Moby was four and a half. For the past few months he’d been sleepier than the others, lounging about in the hammocks and looking at us sleepily when we roused the others for treat time. We told him he was a fat lazy weasel and laughed over it. Other than that he was fine until a few days ago. Thursday, when I was cleaning their room (our ferrets have their own bedroom to free-roam) I noticed something was definitely not right with him. He seemed exceedingly fatigued and was having a hard time using his back legs. I whipped out my Ferrets for Dummies (a very good book, despite the title) and boom, Insuloma – one of several cancers to which ferrets are prone. We tested his blood sugar (I have a kit, I’m diabetic) and it was 66. Normal range for ferrets is 90-120. This bolstered my fear. We took him to the vet on Friday, she pulled blood (from his jugular, ferrets veins are tiny) and the results confirmed that not only did he have Insuloma but also the beginnings of Adrenal disease, yet another ferret cancer. We felt that we had caught it early, and that we could treat the Insuloma with prednisone, which would raise his blood sugar and make him feel a lot better.

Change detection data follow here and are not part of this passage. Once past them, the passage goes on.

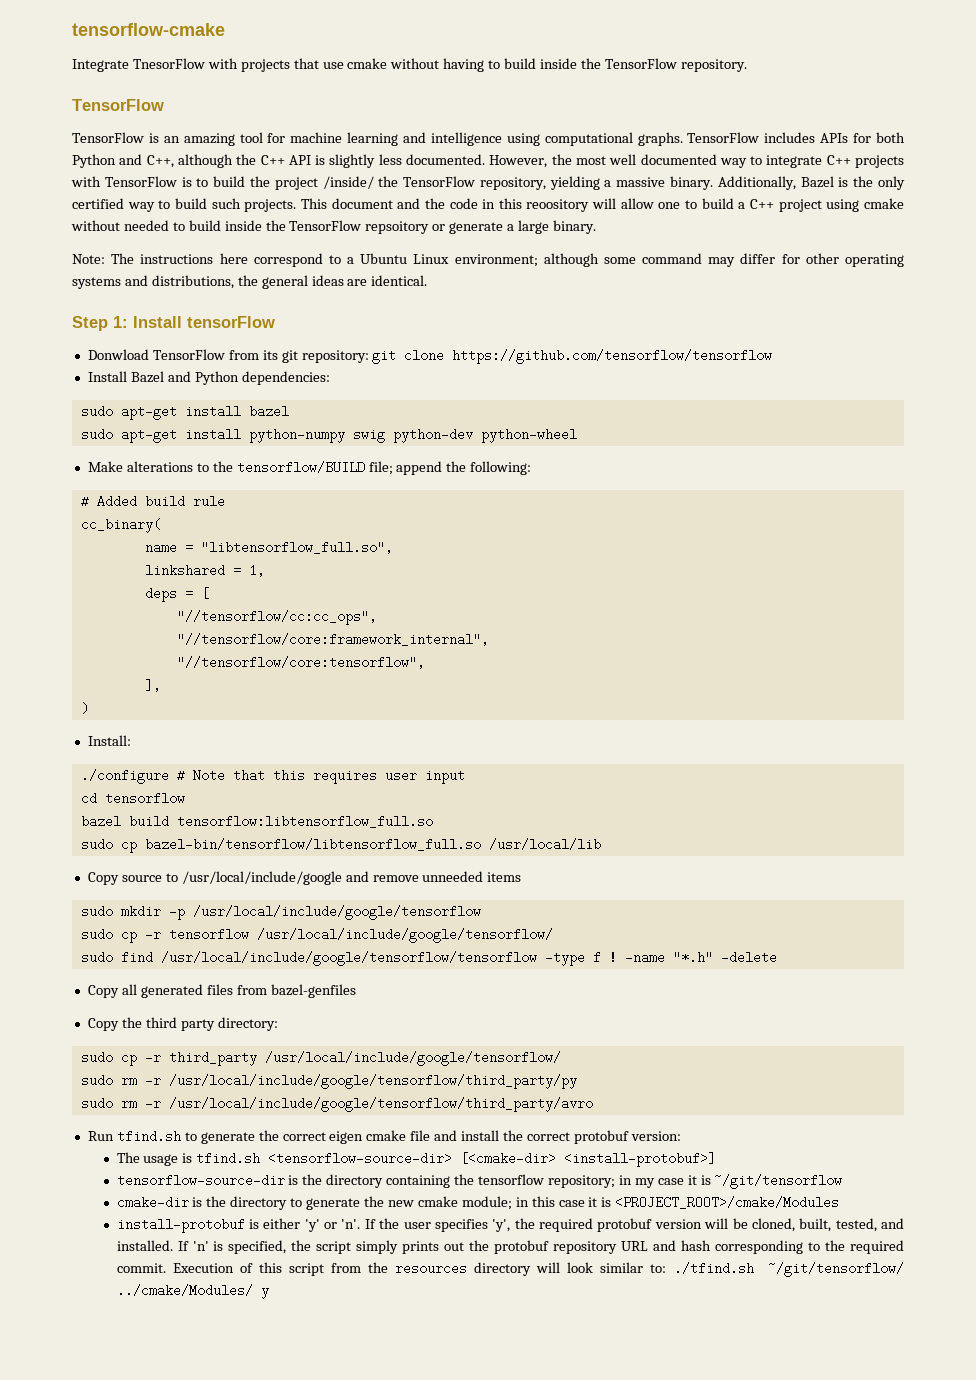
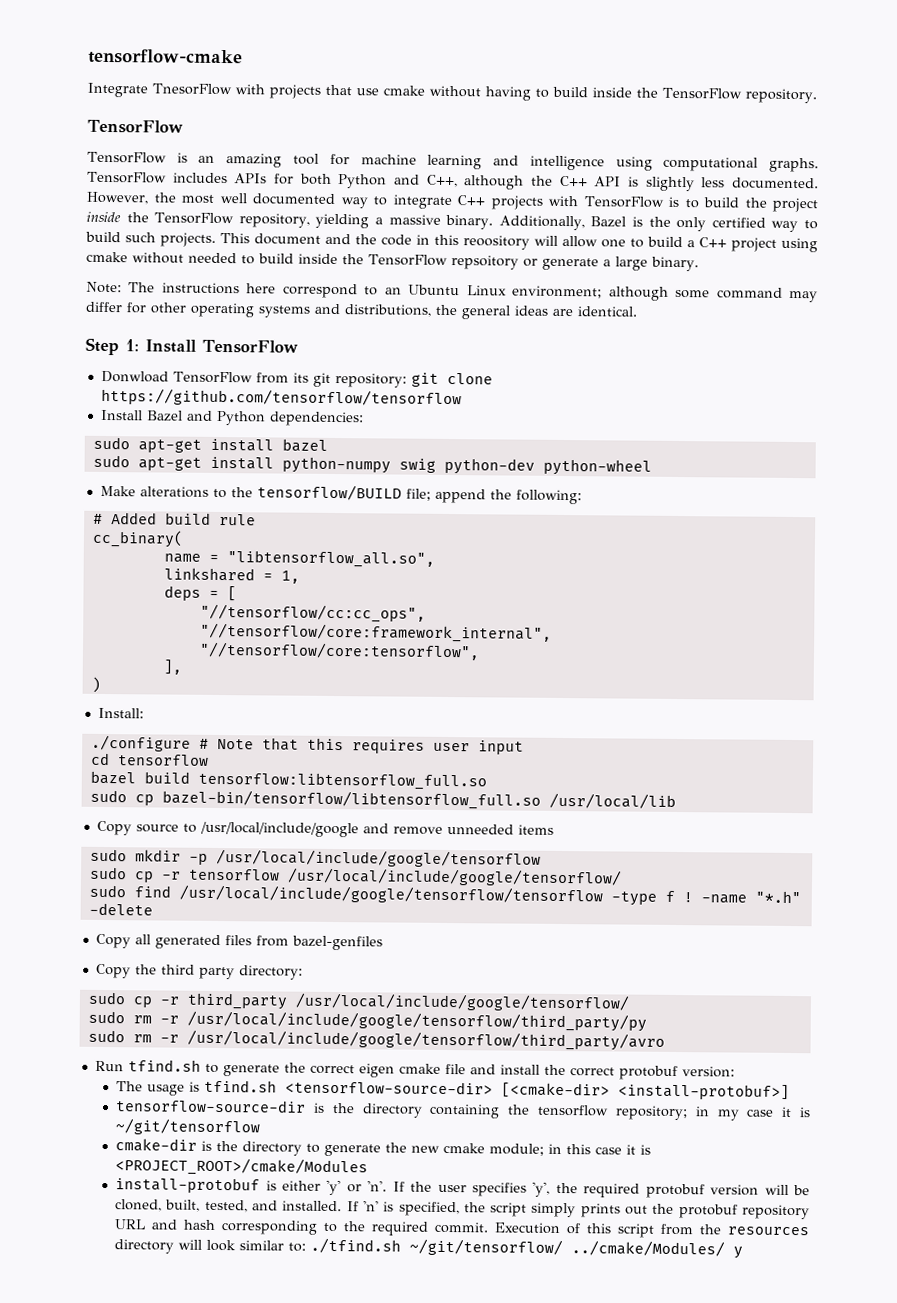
- However, the most well documented way to integrate C++ projects with TensorFlow is to build the project /inside/ the TensorFlow repository, yielding a massive binary.
+ However, the most well documented way to integrate C++ projects with TensorFlow is to build the project inside the TensorFlow repository, yielding a massive binary.
- Note: The instructions here correspond to a Ubuntu Linux environment; although some command may differ for other operating systems and distributions, the general ideas are identical.
+ Note: The instructions here correspond to an Ubuntu Linux environment; although some command may differ for other operating systems and distributions, the general ideas are identical.
- Step 1: Install tensorFlow
+ Step 1: Install TensorFlow
- name = "libtensorflow_full.so",
+ name = "libtensorflow_all.so",

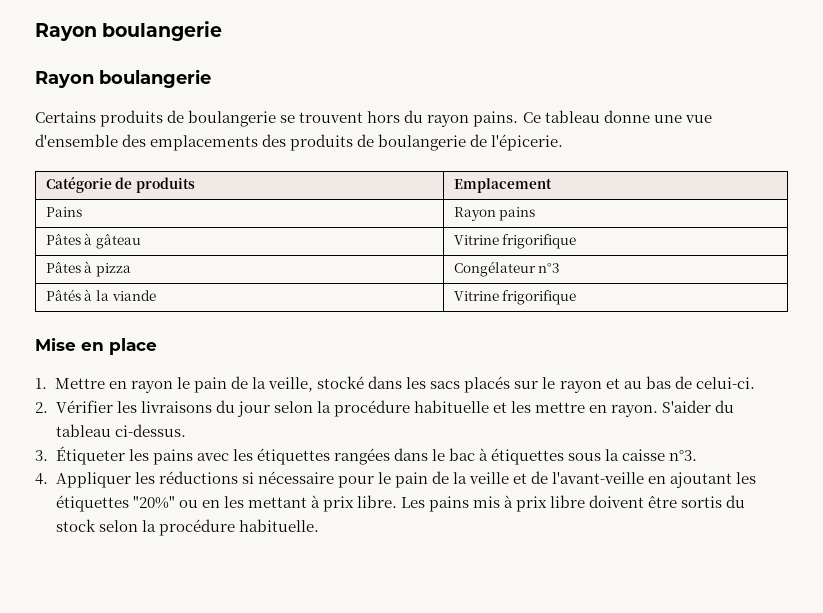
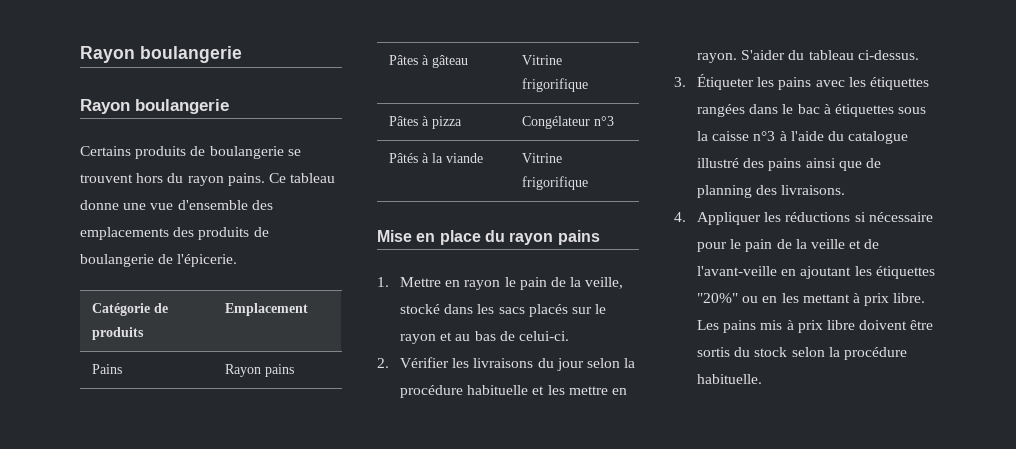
- Mise en place
+ Mise en place du rayon pains
- 3. Étiqueter les pains avec les étiquettes rangées dans le bac à étiquettes sous la caisse n°3.
+ 3. Étiqueter les pains avec les étiquettes rangées dans le bac à étiquettes sous la caisse n°3 à l'aide du catalogue illustré des pains ainsi que de planning des livraisons.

Saturday morning, he was vomiting excessively. Ferrets are not vomiters, so if they’re throwing up, something’s really wrong. When I pulled him out of the cage he was basically limp and exhausted. I felt a strange large mass on the side of his neck where the blood draw occurred. He lay across Eric’s chest almost comatose. I called the vet, we took him in. The mass turned out to be a hematoma (pooled blood) from the draw, the size of a walnut. The vet was concerned that his blood was refusing to clot. Moby had perked up, grumpy at being at the vet’s office again, but he was clearly miserable. He had always been a surly ferret – wanting everything his way, playfully bullying the girls around to let him know he was boss (he wasn’t). His bold personality and his dignity were very strong for a goofy weasel. We were fairly sure that if he could talk, what he would say. We caught things at the beginning of a decline into a miserable and undignified stretch of time that would inevitably lead to his death. These cancers cannot be cured, only controlled for a time. We made the incredibly difficult decision that the only way to guarantee that he would not suffer physically or “emotionally” as he declined towards dying was to have him euthanized.
We miss him very much. The house is emptier without him.